Task requirements
Give back the whole listing verbatim, printing none of its pictures.

Records for processing

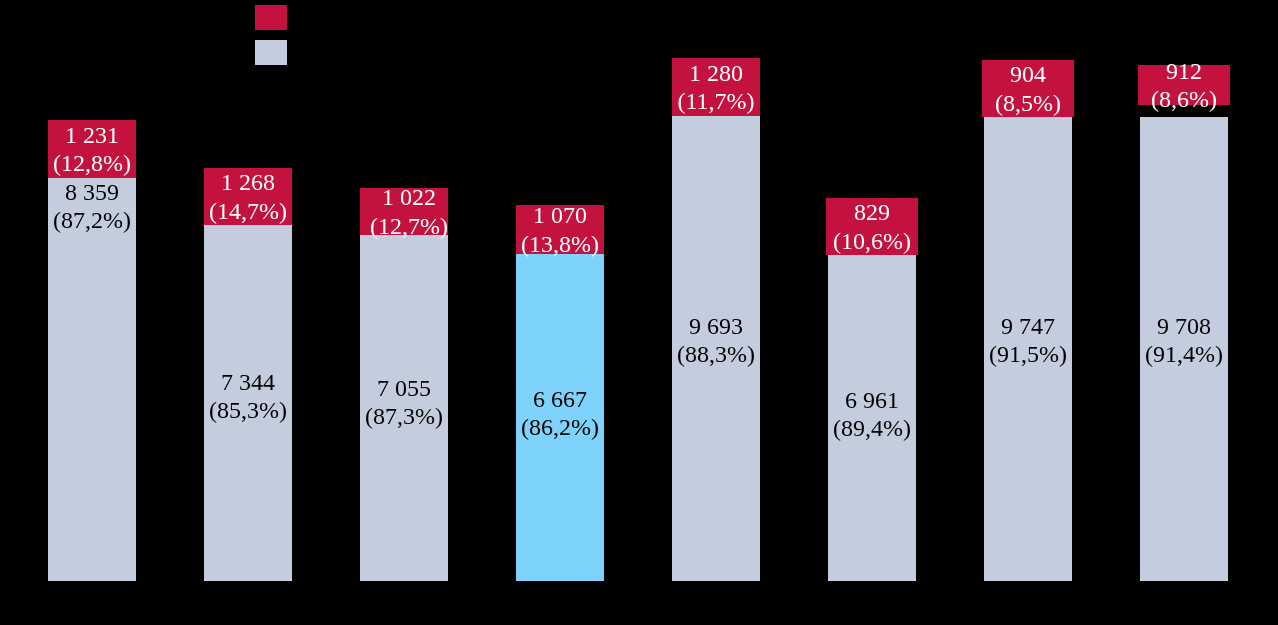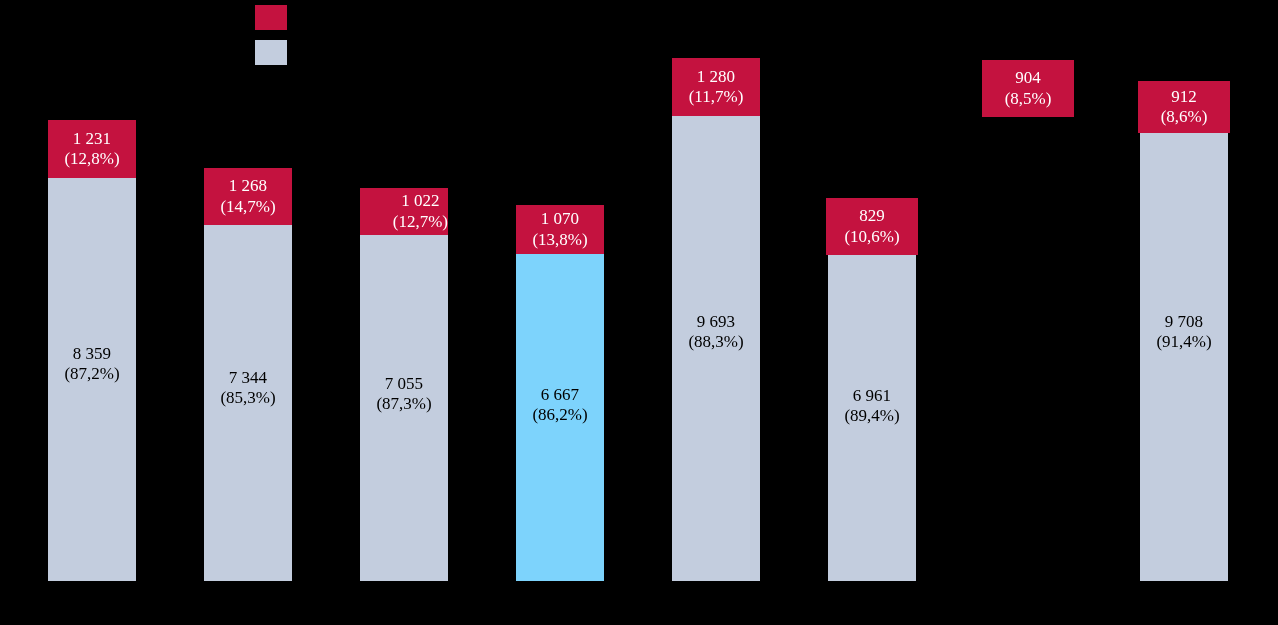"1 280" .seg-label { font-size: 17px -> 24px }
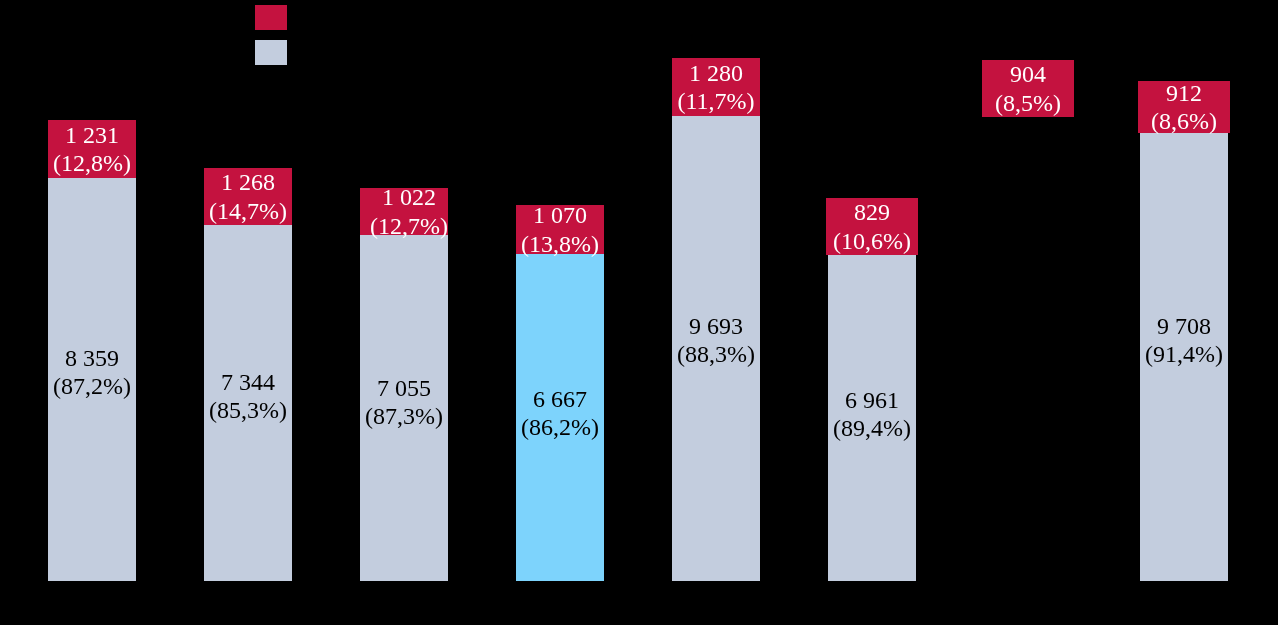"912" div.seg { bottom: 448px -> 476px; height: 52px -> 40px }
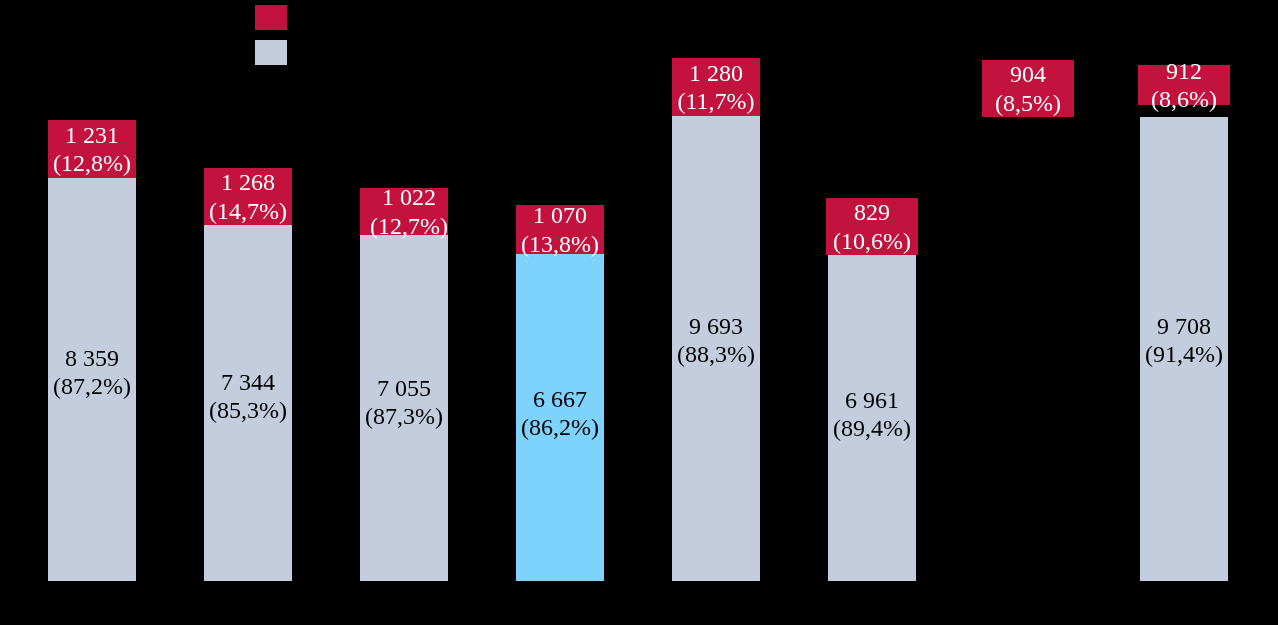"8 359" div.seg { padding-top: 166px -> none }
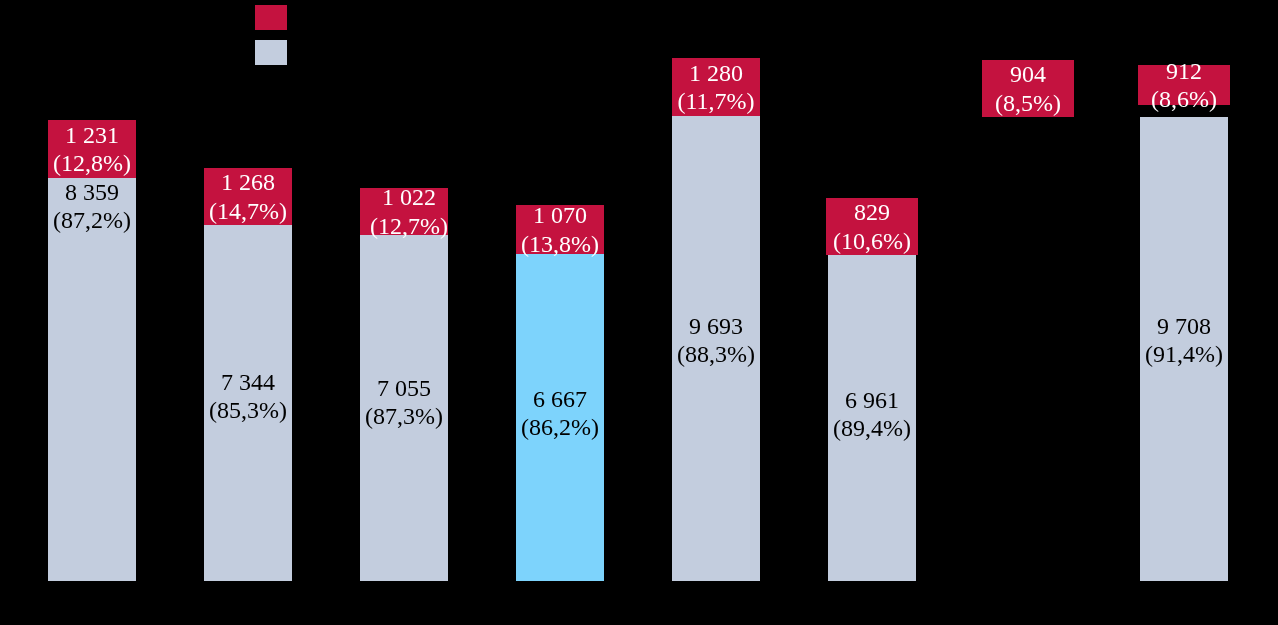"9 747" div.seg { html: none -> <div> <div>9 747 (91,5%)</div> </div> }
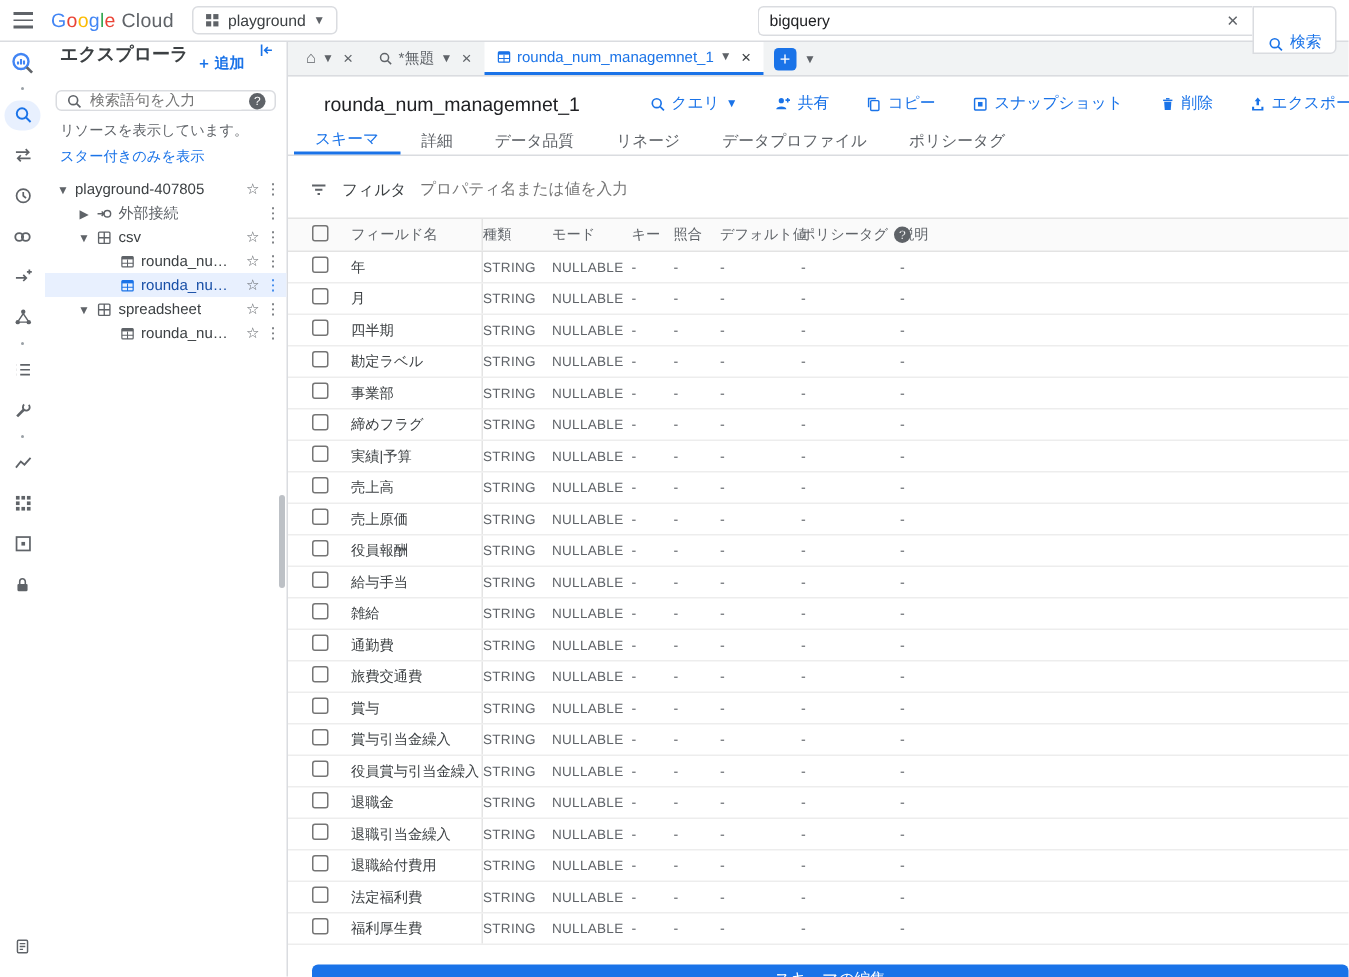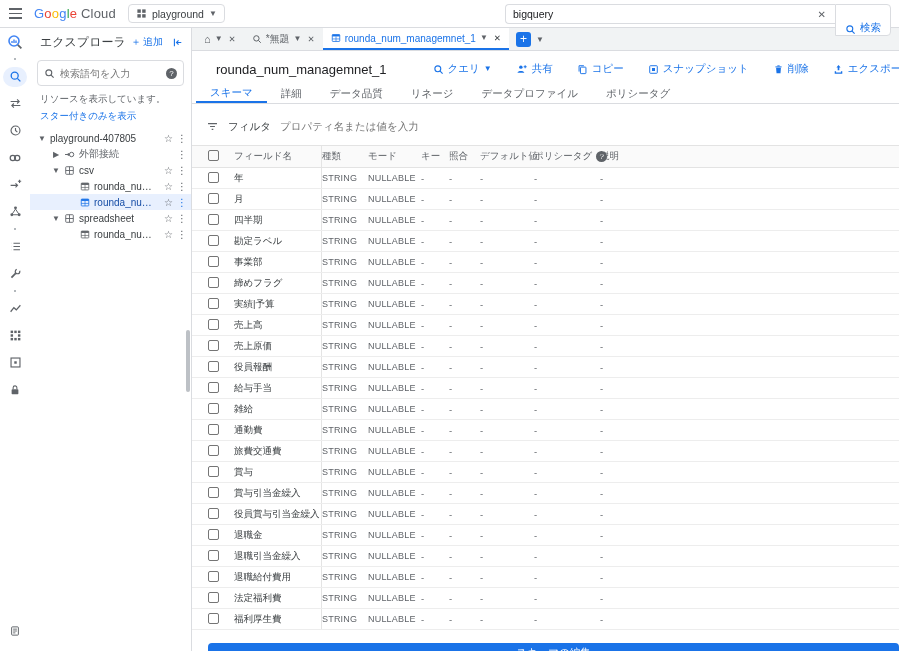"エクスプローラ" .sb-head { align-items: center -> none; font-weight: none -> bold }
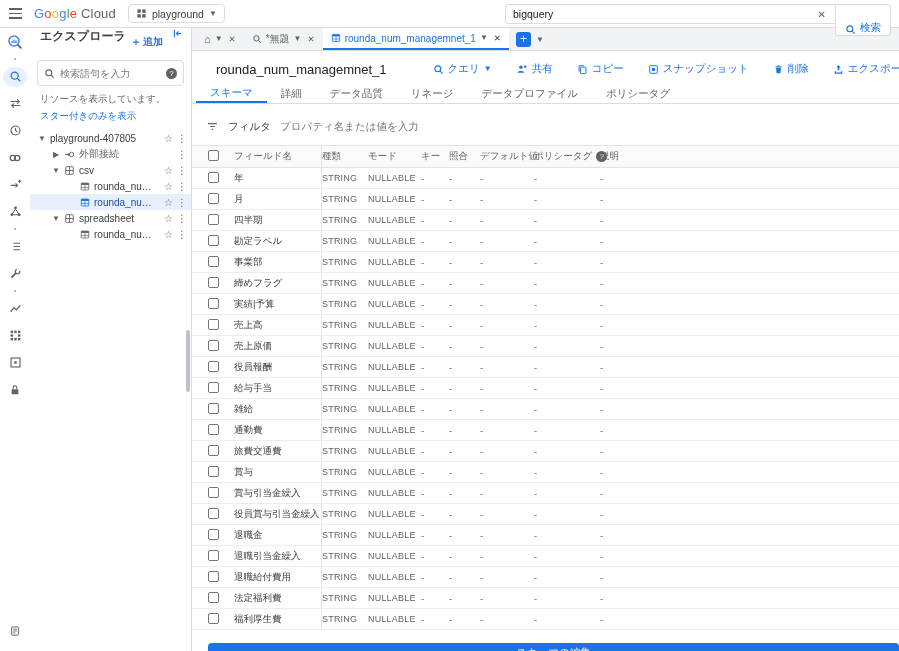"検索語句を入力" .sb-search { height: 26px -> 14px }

Output below
"1 280" .seg-label { font-size: 17px -> 24px }
"912" div.seg { bottom: 448px -> 476px; height: 52px -> 40px }
"8 359" div.seg { padding-top: 166px -> none }
"9 747" div.seg { html: none -> <div> <div>9 747 (91,5%)</div> </div> }
"エクスプローラ" .sb-head { align-items: center -> none; font-weight: none -> bold }
"検索語句を入力" .sb-search { height: 26px -> 14px }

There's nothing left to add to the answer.